Records from a collection
═══
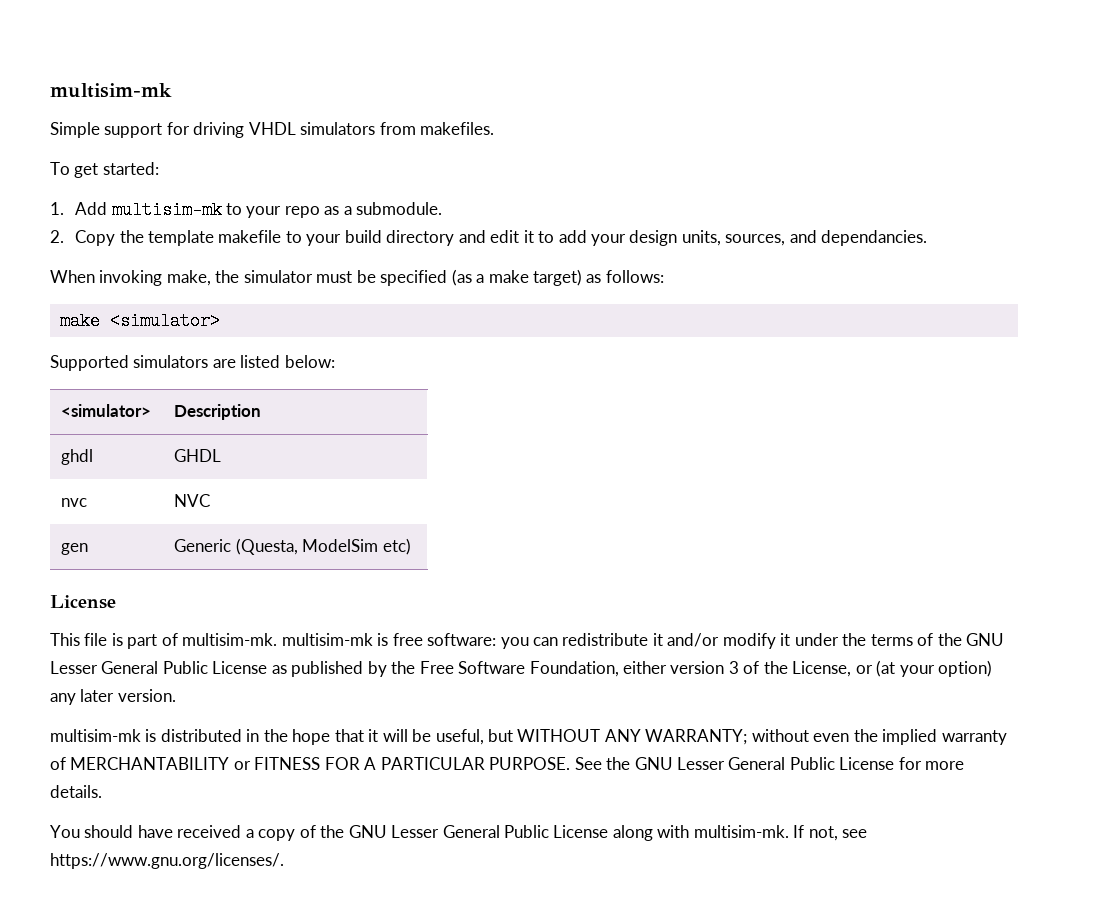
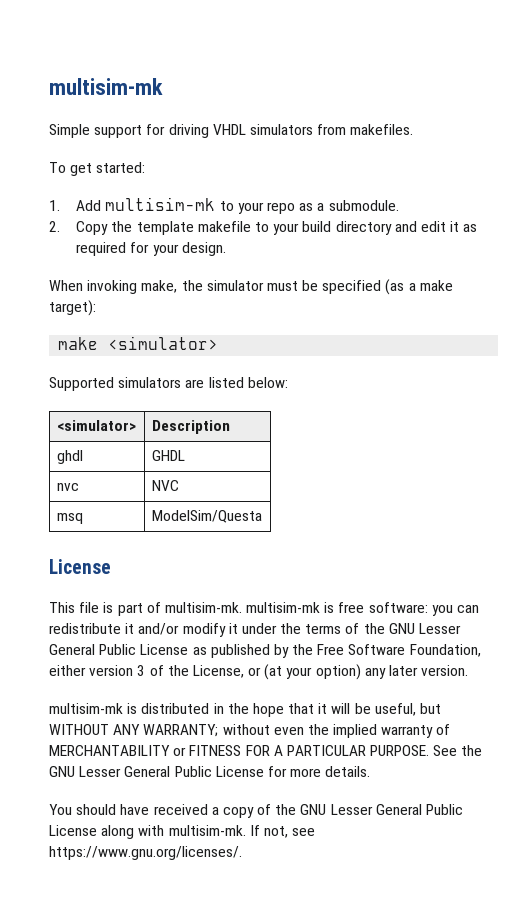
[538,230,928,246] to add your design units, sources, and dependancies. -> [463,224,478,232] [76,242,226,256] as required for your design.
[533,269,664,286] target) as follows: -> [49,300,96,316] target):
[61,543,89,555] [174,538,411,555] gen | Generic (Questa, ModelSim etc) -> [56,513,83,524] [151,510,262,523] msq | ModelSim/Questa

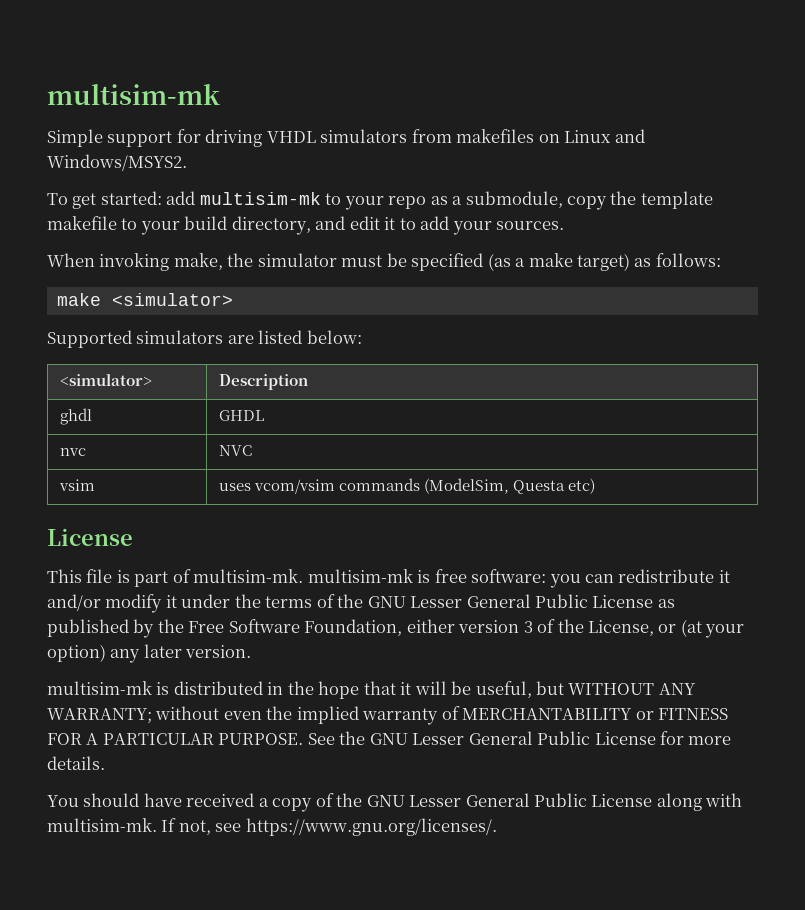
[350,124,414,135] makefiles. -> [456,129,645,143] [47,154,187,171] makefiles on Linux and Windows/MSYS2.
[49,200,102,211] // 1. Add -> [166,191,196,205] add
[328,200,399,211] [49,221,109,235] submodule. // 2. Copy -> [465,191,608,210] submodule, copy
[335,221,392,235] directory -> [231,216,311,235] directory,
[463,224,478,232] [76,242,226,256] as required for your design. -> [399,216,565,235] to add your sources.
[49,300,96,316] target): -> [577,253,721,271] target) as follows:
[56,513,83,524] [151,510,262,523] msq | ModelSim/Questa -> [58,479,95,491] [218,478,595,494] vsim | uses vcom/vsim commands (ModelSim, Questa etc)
═══
Exercise goal
Wherever a line above contains the string "Questa", copy that line.

Solution to the problem
[61,543,89,555] [174,538,411,555] gen | Generic (Questa, ModelSim etc) -> [56,513,83,524] [151,510,262,523] msq | ModelSim/Questa
[56,513,83,524] [151,510,262,523] msq | ModelSim/Questa -> [58,479,95,491] [218,478,595,494] vsim | uses vcom/vsim commands (ModelSim, Questa etc)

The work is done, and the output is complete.